(EXTRACTED RECORDS)

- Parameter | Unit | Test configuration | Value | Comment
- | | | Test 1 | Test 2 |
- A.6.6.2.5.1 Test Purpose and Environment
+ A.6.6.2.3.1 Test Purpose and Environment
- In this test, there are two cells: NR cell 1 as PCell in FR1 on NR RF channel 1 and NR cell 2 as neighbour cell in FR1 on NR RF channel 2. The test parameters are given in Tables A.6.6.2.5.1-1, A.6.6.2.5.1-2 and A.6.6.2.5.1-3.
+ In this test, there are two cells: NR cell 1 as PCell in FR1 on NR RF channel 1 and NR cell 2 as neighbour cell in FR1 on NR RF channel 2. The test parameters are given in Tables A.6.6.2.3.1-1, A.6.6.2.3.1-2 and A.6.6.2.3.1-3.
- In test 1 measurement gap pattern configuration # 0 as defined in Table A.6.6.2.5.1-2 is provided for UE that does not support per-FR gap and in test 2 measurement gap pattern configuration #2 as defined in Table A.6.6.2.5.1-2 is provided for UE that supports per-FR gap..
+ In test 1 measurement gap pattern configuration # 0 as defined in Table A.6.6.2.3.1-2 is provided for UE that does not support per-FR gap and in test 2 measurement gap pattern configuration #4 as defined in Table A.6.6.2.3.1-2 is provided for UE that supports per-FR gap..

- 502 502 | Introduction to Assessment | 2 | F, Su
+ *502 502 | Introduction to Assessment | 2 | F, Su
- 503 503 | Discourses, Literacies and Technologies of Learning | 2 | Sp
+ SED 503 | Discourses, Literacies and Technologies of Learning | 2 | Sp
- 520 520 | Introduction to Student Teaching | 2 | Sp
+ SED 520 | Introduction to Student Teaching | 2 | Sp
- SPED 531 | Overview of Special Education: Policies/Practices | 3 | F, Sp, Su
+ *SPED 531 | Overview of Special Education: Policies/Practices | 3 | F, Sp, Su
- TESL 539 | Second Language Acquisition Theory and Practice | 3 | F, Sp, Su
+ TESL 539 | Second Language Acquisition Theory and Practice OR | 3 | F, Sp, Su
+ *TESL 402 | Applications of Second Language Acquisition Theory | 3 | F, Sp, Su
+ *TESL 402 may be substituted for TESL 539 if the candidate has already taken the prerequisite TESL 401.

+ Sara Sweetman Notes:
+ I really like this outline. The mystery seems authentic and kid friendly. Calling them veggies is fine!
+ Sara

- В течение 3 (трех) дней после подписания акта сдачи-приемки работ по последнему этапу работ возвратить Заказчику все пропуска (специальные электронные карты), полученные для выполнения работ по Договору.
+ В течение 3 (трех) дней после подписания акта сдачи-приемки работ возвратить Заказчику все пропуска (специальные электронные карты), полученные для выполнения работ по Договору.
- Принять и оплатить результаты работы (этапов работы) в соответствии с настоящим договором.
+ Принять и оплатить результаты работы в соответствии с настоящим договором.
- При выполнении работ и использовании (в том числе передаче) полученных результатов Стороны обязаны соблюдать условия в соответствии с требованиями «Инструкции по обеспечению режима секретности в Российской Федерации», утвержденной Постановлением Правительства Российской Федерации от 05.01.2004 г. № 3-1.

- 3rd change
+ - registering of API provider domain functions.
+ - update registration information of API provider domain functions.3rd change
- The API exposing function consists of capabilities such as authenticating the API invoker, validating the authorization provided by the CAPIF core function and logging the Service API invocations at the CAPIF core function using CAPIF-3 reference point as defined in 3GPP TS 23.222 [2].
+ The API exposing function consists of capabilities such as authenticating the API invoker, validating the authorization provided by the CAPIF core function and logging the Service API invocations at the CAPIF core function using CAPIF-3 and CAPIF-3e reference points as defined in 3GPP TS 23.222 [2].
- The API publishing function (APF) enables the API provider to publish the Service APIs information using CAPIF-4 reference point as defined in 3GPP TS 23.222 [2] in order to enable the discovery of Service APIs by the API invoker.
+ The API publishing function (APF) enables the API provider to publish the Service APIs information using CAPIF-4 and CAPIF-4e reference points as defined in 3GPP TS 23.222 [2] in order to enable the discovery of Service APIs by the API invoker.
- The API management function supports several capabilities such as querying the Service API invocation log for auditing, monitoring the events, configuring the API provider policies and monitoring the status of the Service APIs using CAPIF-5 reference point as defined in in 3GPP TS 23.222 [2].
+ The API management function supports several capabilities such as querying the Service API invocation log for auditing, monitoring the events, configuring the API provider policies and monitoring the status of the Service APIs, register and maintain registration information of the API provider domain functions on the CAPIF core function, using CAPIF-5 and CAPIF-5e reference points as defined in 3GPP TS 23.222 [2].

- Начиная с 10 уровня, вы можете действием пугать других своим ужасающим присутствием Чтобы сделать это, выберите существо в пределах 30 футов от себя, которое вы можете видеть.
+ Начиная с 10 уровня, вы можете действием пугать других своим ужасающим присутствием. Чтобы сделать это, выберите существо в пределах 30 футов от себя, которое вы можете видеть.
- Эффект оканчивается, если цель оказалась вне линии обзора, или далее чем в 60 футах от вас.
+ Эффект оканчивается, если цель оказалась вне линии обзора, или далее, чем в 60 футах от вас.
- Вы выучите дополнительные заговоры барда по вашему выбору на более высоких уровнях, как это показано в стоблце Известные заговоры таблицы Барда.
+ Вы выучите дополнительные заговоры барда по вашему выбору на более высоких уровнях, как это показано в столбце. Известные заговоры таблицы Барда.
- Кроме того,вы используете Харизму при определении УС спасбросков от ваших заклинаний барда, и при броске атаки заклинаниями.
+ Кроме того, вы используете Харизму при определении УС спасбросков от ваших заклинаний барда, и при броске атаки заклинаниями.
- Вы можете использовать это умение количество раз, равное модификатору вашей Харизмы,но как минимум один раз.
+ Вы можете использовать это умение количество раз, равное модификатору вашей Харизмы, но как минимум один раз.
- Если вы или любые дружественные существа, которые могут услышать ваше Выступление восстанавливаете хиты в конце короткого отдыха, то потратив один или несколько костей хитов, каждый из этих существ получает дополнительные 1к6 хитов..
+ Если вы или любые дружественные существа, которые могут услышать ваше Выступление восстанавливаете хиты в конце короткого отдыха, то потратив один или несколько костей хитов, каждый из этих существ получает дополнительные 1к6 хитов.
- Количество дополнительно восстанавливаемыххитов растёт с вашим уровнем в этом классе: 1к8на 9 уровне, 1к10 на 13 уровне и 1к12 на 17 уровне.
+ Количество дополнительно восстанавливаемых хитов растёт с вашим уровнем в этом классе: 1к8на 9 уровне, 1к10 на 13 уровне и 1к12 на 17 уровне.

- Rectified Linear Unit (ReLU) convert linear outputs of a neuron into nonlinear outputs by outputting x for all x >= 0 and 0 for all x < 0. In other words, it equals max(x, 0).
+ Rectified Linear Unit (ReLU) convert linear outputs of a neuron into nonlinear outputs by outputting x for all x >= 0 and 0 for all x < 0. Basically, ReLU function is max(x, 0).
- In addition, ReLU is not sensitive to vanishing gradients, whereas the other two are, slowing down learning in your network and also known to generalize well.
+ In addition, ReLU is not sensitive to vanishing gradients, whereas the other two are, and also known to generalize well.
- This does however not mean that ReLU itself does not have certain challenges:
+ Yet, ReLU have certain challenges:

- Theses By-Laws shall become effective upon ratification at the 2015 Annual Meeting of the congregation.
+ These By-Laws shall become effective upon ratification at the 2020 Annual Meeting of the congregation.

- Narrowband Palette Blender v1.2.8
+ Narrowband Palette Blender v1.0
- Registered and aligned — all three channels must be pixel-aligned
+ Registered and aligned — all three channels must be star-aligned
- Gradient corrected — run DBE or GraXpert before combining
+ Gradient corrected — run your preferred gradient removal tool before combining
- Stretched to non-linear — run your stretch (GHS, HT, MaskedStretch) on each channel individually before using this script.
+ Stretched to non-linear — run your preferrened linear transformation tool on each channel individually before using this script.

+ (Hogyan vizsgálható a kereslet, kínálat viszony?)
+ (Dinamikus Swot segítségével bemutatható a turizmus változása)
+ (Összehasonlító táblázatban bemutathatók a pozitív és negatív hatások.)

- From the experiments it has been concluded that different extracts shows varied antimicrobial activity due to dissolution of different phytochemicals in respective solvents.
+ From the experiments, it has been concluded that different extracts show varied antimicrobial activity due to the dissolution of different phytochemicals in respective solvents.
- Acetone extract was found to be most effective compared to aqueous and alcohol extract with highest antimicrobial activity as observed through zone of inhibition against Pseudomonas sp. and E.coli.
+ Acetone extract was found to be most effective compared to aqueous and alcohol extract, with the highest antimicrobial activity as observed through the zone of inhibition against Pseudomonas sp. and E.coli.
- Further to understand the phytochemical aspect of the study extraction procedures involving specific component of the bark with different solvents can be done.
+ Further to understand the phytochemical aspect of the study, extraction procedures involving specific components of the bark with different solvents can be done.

(End EXTRACTED RECORDS)

> TASK REQUIREMENTS
Beginning with the top line of the data above, output every line exactly until the one that contains "A.6.6.2.3.1 Test Purpose and Environment", and include that one too.

> TASK RESULT
- Parameter | Unit | Test configuration | Value | Comment
- | | | Test 1 | Test 2 |
- A.6.6.2.5.1 Test Purpose and Environment
+ A.6.6.2.3.1 Test Purpose and Environment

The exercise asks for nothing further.